§ **Action item**
The output is the lines below from the one with "solid #4a4e56; color:#86efac;" through the one with "width:14px; height:8px; flex:0", both included, printed exactly and with no other line.

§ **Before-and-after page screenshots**
——————

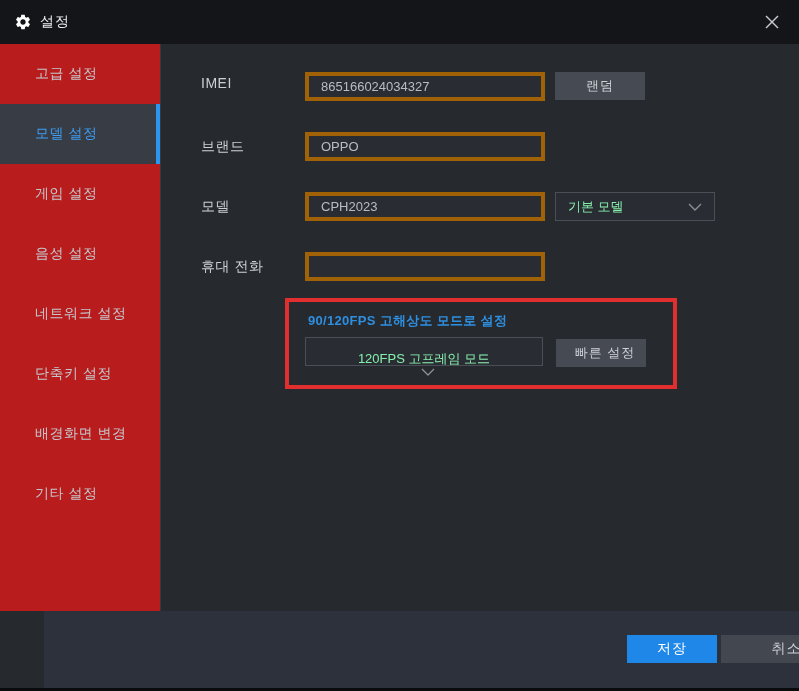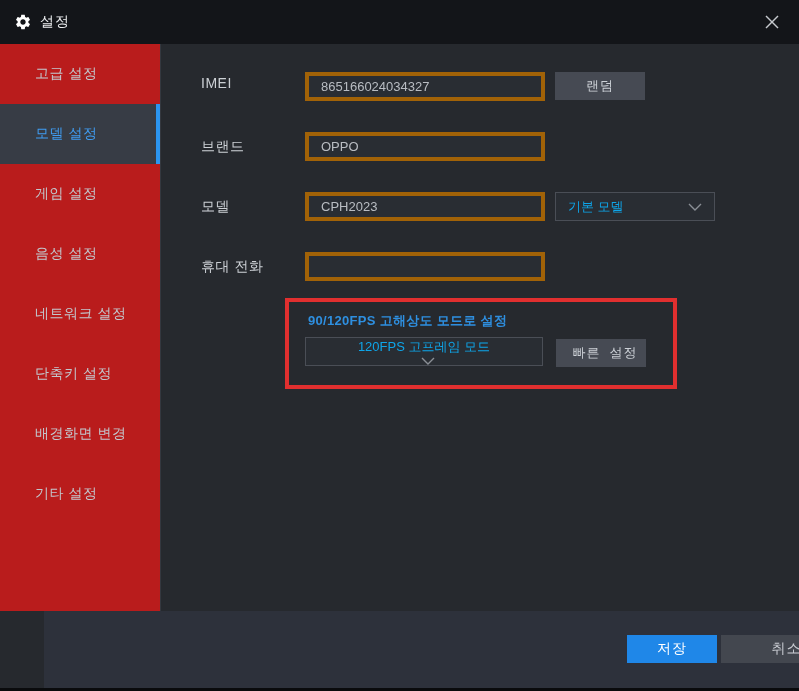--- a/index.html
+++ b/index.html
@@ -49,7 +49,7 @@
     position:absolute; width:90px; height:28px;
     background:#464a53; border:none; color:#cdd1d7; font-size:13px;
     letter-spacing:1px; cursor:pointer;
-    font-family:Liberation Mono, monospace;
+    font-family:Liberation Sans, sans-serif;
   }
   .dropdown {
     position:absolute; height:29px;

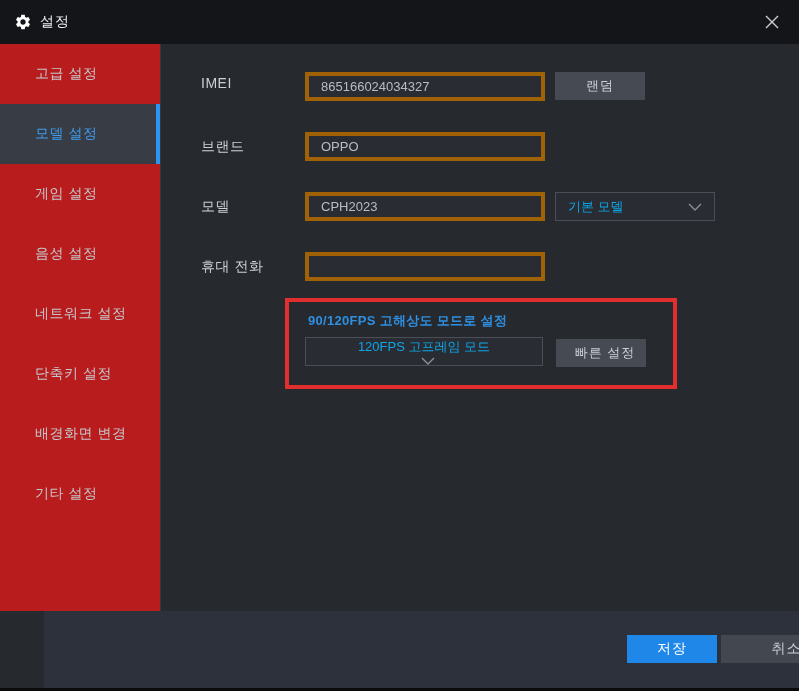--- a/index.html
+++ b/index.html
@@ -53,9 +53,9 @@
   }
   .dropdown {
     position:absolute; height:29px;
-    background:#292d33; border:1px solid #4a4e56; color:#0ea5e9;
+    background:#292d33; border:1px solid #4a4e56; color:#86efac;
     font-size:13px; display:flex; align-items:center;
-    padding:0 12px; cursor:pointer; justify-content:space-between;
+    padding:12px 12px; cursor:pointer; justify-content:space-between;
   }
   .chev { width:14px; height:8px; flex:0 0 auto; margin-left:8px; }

——————

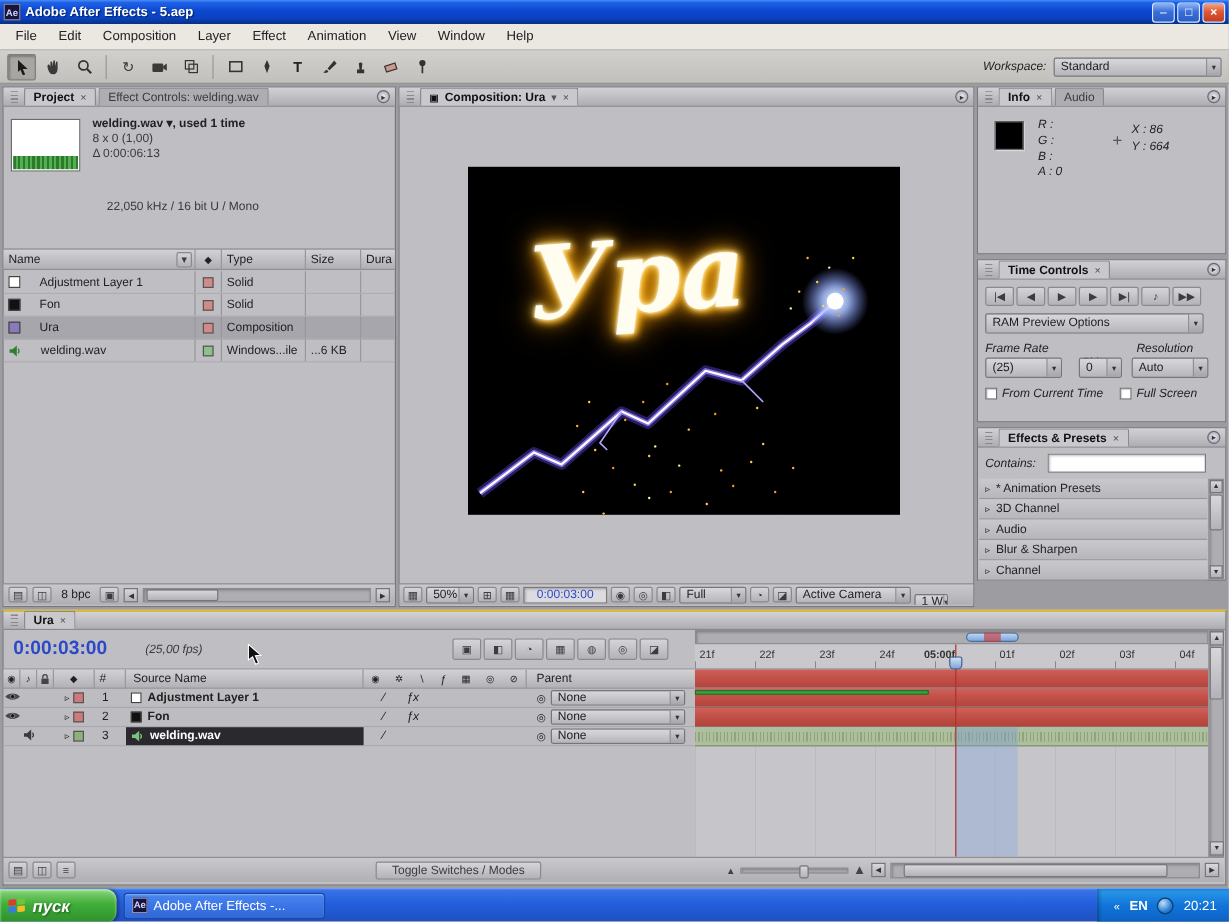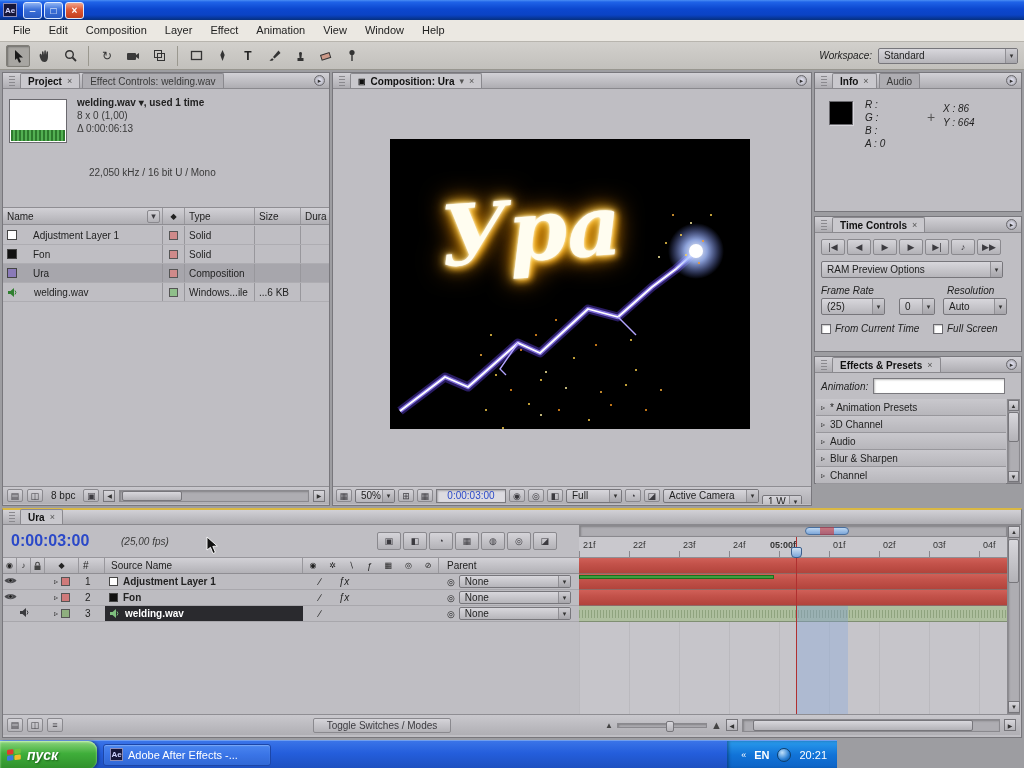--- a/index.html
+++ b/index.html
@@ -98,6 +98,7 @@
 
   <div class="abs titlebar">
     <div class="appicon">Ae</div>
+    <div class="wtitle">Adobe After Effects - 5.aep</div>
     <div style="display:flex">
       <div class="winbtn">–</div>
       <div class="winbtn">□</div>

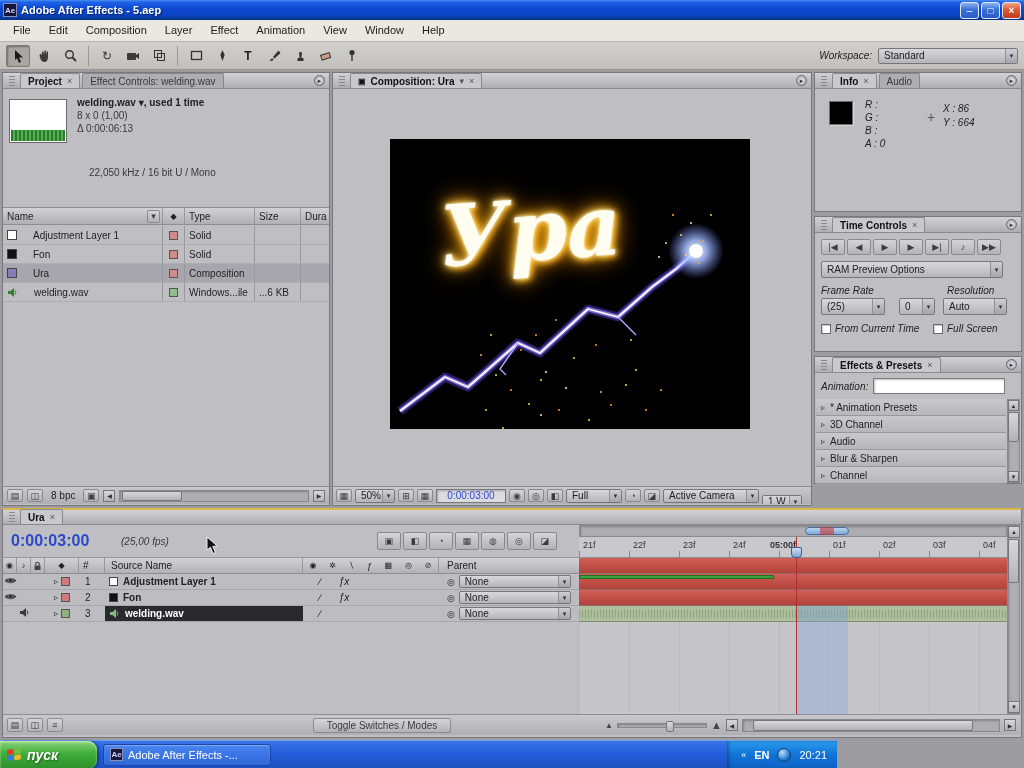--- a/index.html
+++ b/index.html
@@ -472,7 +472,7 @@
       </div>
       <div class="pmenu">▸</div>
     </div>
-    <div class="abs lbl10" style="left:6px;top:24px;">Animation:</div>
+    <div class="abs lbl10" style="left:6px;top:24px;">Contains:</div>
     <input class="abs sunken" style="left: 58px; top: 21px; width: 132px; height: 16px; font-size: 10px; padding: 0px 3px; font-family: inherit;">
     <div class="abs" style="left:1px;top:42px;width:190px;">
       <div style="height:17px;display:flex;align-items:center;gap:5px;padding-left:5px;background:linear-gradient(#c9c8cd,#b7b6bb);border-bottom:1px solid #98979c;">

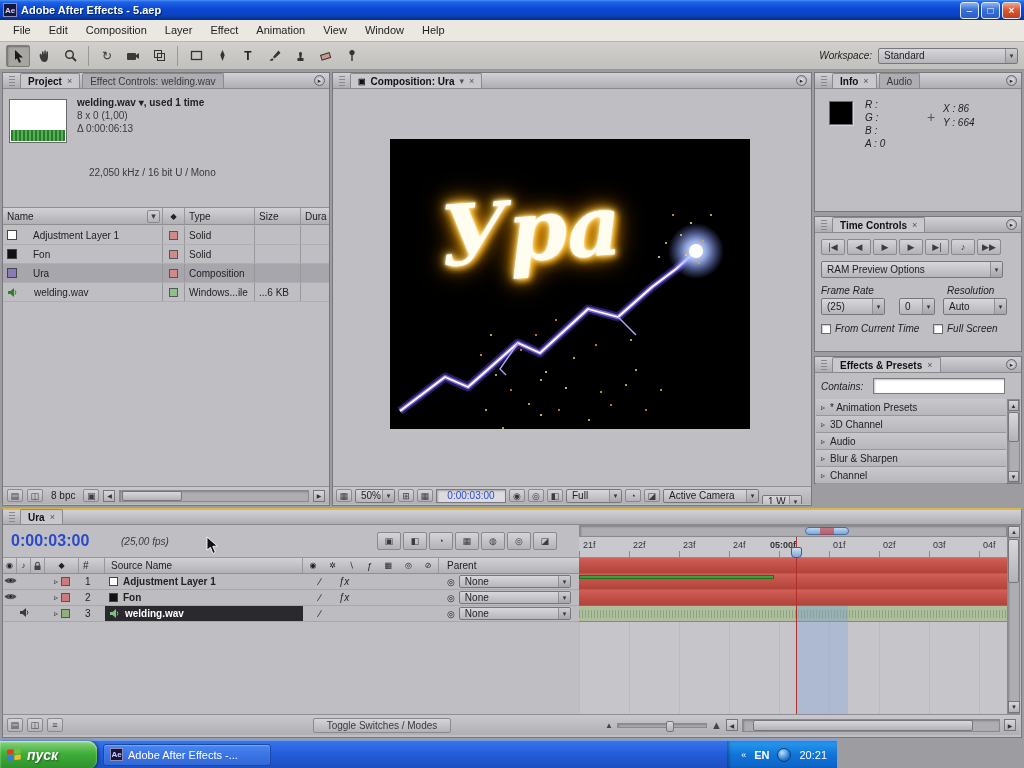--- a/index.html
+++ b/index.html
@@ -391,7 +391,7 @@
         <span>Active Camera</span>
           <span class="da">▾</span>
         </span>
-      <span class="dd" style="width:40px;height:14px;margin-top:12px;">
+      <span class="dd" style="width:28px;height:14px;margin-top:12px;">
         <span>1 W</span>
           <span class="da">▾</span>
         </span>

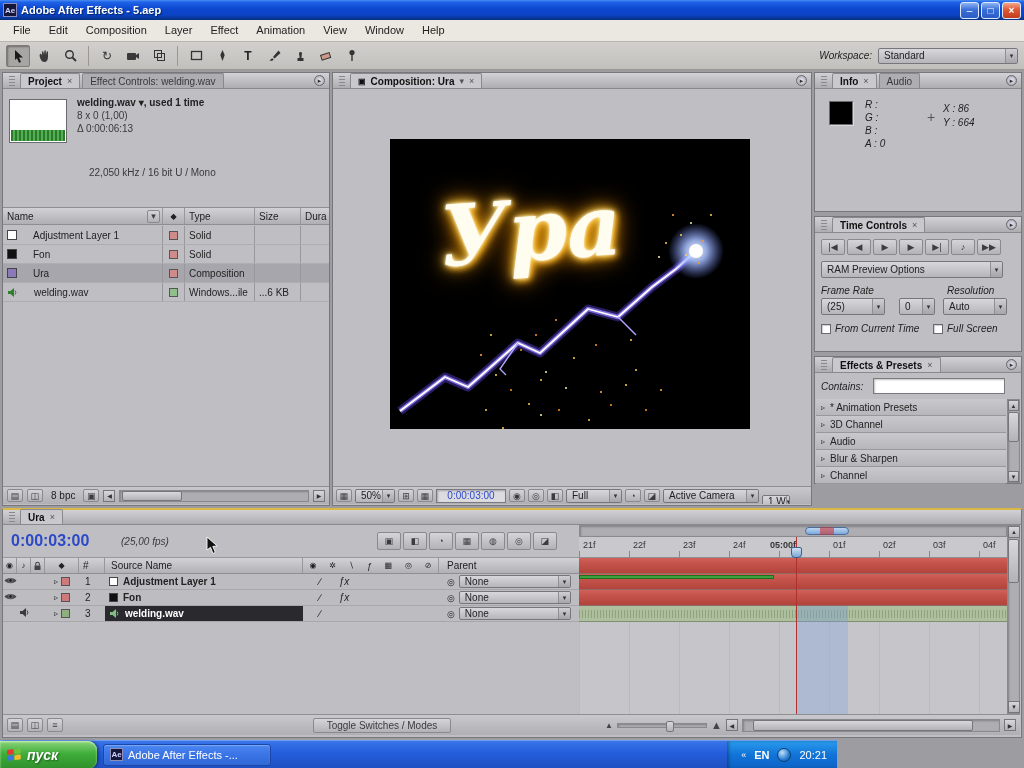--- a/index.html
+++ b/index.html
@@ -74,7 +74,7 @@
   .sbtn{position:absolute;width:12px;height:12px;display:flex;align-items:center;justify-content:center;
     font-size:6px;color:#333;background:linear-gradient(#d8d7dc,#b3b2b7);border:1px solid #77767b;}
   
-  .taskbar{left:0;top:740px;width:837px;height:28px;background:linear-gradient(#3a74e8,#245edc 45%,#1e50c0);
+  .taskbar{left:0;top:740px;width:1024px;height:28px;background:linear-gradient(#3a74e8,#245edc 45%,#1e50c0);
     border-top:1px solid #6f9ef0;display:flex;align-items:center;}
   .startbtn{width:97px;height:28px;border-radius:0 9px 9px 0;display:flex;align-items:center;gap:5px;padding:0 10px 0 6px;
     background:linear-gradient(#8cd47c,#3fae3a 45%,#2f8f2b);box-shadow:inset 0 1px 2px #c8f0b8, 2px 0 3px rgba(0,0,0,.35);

——————

§ **Answer to the exercise**
+    background:#292d33; border:1px solid #4a4e56; color:#86efac;
     font-size:13px; display:flex; align-items:center;
-    padding:0 12px; cursor:pointer; justify-content:space-between;
+    padding:12px 12px; cursor:pointer; justify-content:space-between;
   }
   .chev { width:14px; height:8px; flex:0 0 auto; margin-left:8px; }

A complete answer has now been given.